[The records]

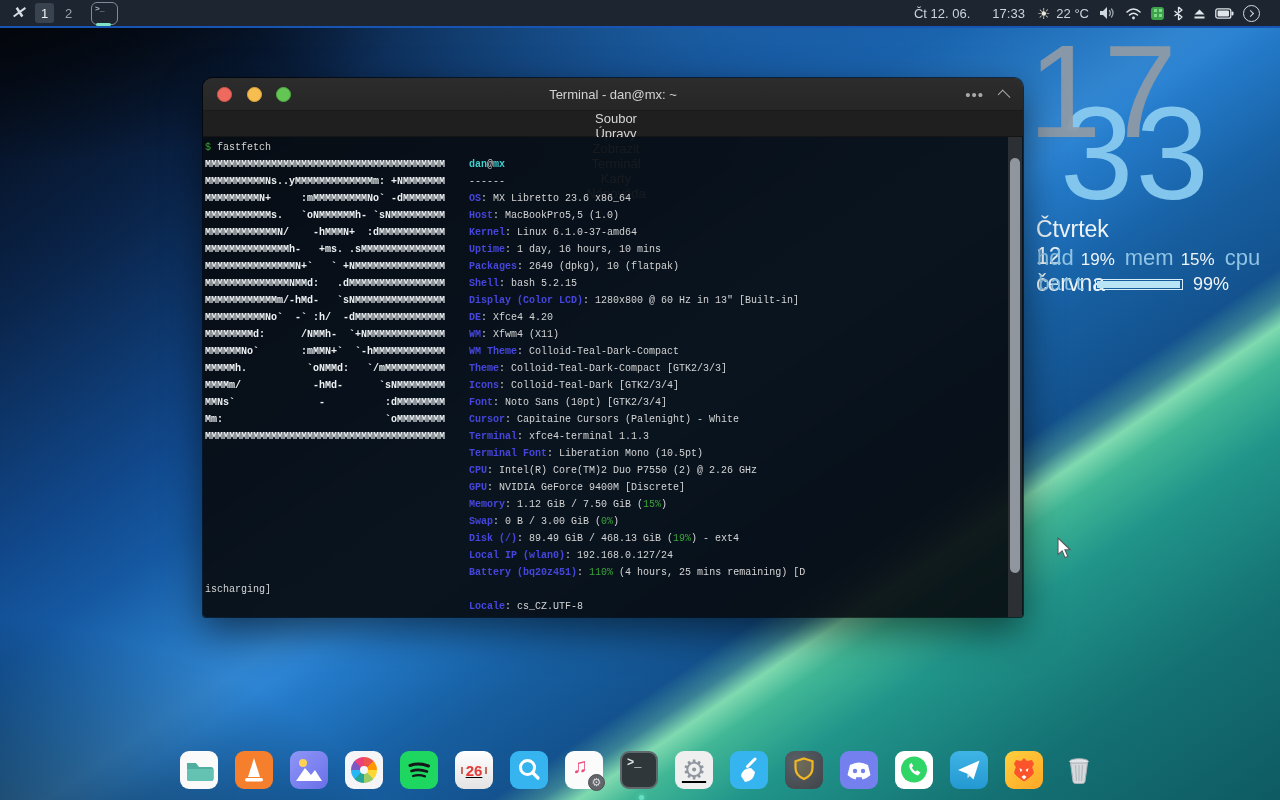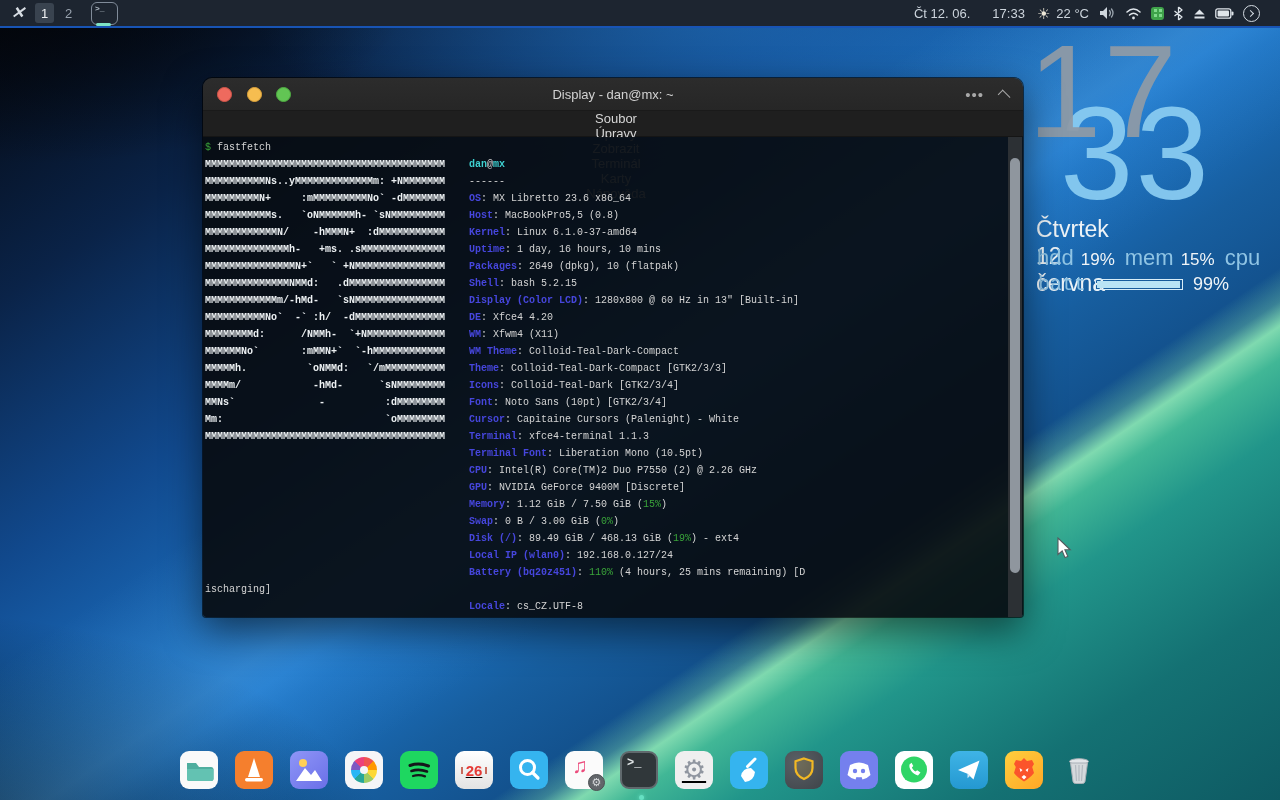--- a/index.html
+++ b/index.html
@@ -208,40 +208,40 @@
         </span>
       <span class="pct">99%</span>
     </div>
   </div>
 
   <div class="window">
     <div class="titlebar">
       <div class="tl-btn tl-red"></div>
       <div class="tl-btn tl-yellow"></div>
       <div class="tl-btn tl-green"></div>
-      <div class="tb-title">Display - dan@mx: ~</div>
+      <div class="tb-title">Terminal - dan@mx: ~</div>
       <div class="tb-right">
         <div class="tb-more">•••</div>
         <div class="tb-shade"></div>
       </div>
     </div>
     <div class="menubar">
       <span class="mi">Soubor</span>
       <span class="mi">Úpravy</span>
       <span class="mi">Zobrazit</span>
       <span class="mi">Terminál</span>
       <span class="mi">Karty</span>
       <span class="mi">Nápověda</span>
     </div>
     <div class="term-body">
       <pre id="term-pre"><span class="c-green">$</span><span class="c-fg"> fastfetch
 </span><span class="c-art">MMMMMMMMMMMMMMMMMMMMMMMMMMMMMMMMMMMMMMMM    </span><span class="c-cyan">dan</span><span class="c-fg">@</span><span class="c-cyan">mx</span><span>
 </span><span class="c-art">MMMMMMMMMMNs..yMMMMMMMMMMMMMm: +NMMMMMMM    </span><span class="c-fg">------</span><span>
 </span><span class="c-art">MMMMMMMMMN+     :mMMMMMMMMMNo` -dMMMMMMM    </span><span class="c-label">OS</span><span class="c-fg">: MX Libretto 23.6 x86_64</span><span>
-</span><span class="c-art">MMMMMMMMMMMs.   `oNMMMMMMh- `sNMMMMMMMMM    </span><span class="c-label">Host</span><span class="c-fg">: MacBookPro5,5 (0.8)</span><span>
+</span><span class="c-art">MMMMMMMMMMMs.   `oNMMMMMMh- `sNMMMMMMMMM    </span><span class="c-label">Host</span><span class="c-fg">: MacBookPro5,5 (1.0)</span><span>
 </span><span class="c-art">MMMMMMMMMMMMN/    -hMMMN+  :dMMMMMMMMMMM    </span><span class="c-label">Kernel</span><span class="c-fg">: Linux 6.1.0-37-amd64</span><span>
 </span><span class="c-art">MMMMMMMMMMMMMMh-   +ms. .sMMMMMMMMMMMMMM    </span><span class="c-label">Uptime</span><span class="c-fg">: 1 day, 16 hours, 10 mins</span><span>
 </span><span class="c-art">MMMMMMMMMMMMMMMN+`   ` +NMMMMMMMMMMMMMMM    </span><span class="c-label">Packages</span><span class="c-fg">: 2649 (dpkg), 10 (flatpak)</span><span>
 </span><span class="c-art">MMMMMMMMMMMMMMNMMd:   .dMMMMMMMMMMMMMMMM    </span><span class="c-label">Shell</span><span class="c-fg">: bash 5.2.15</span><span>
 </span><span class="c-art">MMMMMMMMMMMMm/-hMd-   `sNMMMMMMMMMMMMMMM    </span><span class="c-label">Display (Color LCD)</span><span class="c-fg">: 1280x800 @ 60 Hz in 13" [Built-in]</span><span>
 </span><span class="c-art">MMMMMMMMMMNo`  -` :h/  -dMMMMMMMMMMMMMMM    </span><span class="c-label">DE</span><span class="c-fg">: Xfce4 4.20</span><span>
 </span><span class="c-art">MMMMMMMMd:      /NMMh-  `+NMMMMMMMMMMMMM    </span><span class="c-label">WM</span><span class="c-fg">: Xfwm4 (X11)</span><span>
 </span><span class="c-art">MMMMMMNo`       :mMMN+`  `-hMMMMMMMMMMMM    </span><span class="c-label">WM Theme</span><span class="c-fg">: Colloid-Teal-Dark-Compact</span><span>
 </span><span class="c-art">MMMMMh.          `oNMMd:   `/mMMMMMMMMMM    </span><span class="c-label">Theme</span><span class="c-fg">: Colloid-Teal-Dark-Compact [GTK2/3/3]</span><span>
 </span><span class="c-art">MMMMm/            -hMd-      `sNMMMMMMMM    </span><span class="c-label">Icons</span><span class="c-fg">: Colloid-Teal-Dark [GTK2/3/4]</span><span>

[Task goal]
When you write out the material again, keep every word exact and omit the pictures.

[Expected output]
--- a/index.html
+++ b/index.html
@@ -208,40 +208,40 @@
         </span>
       <span class="pct">99%</span>
     </div>
   </div>
 
   <div class="window">
     <div class="titlebar">
       <div class="tl-btn tl-red"></div>
       <div class="tl-btn tl-yellow"></div>
       <div class="tl-btn tl-green"></div>
-      <div class="tb-title">Display - dan@mx: ~</div>
+      <div class="tb-title">Terminal - dan@mx: ~</div>
       <div class="tb-right">
         <div class="tb-more">•••</div>
         <div class="tb-shade"></div>
       </div>
     </div>
     <div class="menubar">
       <span class="mi">Soubor</span>
       <span class="mi">Úpravy</span>
       <span class="mi">Zobrazit</span>
       <span class="mi">Terminál</span>
       <span class="mi">Karty</span>
       <span class="mi">Nápověda</span>
     </div>
     <div class="term-body">
       <pre id="term-pre"><span class="c-green">$</span><span class="c-fg"> fastfetch
 </span><span class="c-art">MMMMMMMMMMMMMMMMMMMMMMMMMMMMMMMMMMMMMMMM    </span><span class="c-cyan">dan</span><span class="c-fg">@</span><span class="c-cyan">mx</span><span>
 </span><span class="c-art">MMMMMMMMMMNs..yMMMMMMMMMMMMMm: +NMMMMMMM    </span><span class="c-fg">------</span><span>
 </span><span class="c-art">MMMMMMMMMN+     :mMMMMMMMMMNo` -dMMMMMMM    </span><span class="c-label">OS</span><span class="c-fg">: MX Libretto 23.6 x86_64</span><span>
-</span><span class="c-art">MMMMMMMMMMMs.   `oNMMMMMMh- `sNMMMMMMMMM    </span><span class="c-label">Host</span><span class="c-fg">: MacBookPro5,5 (0.8)</span><span>
+</span><span class="c-art">MMMMMMMMMMMs.   `oNMMMMMMh- `sNMMMMMMMMM    </span><span class="c-label">Host</span><span class="c-fg">: MacBookPro5,5 (1.0)</span><span>
 </span><span class="c-art">MMMMMMMMMMMMN/    -hMMMN+  :dMMMMMMMMMMM    </span><span class="c-label">Kernel</span><span class="c-fg">: Linux 6.1.0-37-amd64</span><span>
 </span><span class="c-art">MMMMMMMMMMMMMMh-   +ms. .sMMMMMMMMMMMMMM    </span><span class="c-label">Uptime</span><span class="c-fg">: 1 day, 16 hours, 10 mins</span><span>
 </span><span class="c-art">MMMMMMMMMMMMMMMN+`   ` +NMMMMMMMMMMMMMMM    </span><span class="c-label">Packages</span><span class="c-fg">: 2649 (dpkg), 10 (flatpak)</span><span>
 </span><span class="c-art">MMMMMMMMMMMMMMNMMd:   .dMMMMMMMMMMMMMMMM    </span><span class="c-label">Shell</span><span class="c-fg">: bash 5.2.15</span><span>
 </span><span class="c-art">MMMMMMMMMMMMm/-hMd-   `sNMMMMMMMMMMMMMMM    </span><span class="c-label">Display (Color LCD)</span><span class="c-fg">: 1280x800 @ 60 Hz in 13" [Built-in]</span><span>
 </span><span class="c-art">MMMMMMMMMMNo`  -` :h/  -dMMMMMMMMMMMMMMM    </span><span class="c-label">DE</span><span class="c-fg">: Xfce4 4.20</span><span>
 </span><span class="c-art">MMMMMMMMd:      /NMMh-  `+NMMMMMMMMMMMMM    </span><span class="c-label">WM</span><span class="c-fg">: Xfwm4 (X11)</span><span>
 </span><span class="c-art">MMMMMMNo`       :mMMN+`  `-hMMMMMMMMMMMM    </span><span class="c-label">WM Theme</span><span class="c-fg">: Colloid-Teal-Dark-Compact</span><span>
 </span><span class="c-art">MMMMMh.          `oNMMd:   `/mMMMMMMMMMM    </span><span class="c-label">Theme</span><span class="c-fg">: Colloid-Teal-Dark-Compact [GTK2/3/3]</span><span>
 </span><span class="c-art">MMMMm/            -hMd-      `sNMMMMMMMM    </span><span class="c-label">Icons</span><span class="c-fg">: Colloid-Teal-Dark [GTK2/3/4]</span><span>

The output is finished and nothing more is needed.